◆ **EXERCISE**
Go over the entries and report the lines where the word "footer" occurs.

══ INFORMATION SHOWN

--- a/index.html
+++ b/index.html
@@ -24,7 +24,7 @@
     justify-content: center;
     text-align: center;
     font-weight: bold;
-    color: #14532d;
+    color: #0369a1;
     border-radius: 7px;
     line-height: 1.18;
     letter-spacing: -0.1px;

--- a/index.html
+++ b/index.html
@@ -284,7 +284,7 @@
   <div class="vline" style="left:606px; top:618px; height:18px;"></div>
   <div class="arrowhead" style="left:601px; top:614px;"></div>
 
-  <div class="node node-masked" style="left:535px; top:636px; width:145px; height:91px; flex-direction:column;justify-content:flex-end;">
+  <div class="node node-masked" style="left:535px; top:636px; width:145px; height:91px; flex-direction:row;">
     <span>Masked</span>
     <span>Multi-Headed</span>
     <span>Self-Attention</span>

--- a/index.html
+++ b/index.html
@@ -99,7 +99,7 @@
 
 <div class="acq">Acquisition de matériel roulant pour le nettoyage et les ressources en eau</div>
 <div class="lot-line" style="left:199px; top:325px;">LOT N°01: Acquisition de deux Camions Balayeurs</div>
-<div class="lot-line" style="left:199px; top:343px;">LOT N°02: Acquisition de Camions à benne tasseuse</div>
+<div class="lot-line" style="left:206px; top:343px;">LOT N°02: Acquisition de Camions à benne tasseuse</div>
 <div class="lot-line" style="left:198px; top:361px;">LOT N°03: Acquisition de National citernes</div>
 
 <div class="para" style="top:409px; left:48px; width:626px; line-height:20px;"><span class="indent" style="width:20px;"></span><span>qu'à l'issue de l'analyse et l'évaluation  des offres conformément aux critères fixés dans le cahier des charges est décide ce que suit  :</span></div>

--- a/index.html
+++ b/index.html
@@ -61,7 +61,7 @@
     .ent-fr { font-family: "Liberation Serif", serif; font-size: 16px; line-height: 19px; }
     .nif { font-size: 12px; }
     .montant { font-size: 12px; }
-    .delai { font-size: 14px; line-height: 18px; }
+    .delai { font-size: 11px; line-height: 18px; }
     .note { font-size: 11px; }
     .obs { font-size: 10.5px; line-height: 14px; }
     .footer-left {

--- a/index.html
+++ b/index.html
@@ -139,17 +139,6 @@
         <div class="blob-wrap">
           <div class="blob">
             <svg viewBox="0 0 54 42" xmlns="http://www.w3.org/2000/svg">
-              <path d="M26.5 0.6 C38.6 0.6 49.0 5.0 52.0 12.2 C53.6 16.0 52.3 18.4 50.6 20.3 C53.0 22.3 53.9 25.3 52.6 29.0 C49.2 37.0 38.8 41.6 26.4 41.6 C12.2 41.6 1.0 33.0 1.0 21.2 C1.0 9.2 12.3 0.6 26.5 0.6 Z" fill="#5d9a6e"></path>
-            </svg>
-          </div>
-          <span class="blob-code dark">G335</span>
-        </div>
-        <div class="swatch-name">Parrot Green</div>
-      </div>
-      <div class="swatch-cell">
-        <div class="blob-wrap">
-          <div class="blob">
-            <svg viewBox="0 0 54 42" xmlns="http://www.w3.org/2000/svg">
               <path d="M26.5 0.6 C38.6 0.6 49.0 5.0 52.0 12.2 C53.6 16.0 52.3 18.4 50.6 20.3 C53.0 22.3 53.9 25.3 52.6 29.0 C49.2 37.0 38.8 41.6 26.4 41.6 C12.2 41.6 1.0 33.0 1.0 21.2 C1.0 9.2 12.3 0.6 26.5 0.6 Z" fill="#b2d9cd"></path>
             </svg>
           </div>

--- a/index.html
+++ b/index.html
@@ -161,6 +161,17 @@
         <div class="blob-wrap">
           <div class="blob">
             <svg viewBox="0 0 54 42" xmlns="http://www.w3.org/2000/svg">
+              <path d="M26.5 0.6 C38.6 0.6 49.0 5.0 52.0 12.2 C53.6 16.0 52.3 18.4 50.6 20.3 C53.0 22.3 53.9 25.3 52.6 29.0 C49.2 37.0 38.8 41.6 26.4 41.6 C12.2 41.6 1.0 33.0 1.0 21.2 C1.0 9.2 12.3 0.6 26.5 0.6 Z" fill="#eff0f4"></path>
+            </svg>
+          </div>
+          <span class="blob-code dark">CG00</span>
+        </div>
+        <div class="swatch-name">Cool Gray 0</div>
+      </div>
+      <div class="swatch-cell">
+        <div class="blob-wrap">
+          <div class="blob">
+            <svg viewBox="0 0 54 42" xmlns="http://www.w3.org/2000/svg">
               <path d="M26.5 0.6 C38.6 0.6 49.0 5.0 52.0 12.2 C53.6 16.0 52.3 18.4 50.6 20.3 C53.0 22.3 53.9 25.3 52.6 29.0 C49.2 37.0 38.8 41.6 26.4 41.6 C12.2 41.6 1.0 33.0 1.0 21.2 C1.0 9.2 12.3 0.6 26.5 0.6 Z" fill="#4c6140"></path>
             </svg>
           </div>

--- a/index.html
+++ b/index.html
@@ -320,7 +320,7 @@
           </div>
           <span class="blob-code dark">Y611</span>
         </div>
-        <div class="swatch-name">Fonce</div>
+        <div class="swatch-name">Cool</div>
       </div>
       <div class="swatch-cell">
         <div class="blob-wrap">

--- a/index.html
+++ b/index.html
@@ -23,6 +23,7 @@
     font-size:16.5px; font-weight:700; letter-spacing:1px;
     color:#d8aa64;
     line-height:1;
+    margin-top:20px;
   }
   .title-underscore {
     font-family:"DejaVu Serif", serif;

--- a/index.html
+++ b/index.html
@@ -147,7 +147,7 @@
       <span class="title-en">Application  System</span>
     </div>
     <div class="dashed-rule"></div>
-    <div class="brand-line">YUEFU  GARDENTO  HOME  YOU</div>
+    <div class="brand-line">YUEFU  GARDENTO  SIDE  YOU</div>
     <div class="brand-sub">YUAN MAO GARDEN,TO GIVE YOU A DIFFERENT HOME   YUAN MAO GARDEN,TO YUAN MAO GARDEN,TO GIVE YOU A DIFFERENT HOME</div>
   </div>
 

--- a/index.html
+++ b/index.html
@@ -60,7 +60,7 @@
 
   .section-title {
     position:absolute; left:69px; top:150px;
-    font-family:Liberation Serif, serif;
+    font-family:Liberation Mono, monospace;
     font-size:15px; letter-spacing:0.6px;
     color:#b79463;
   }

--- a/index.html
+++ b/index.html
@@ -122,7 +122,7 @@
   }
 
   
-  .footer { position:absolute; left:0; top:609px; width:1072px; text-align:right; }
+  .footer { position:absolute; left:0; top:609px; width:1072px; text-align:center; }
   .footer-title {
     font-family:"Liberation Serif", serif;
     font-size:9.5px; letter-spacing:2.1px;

════

◆ **EXERCISE SOLUTION**
     .footer-left {
-  .footer { position:absolute; left:0; top:609px; width:1072px; text-align:right; }
+  .footer { position:absolute; left:0; top:609px; width:1072px; text-align:center; }
   .footer-title {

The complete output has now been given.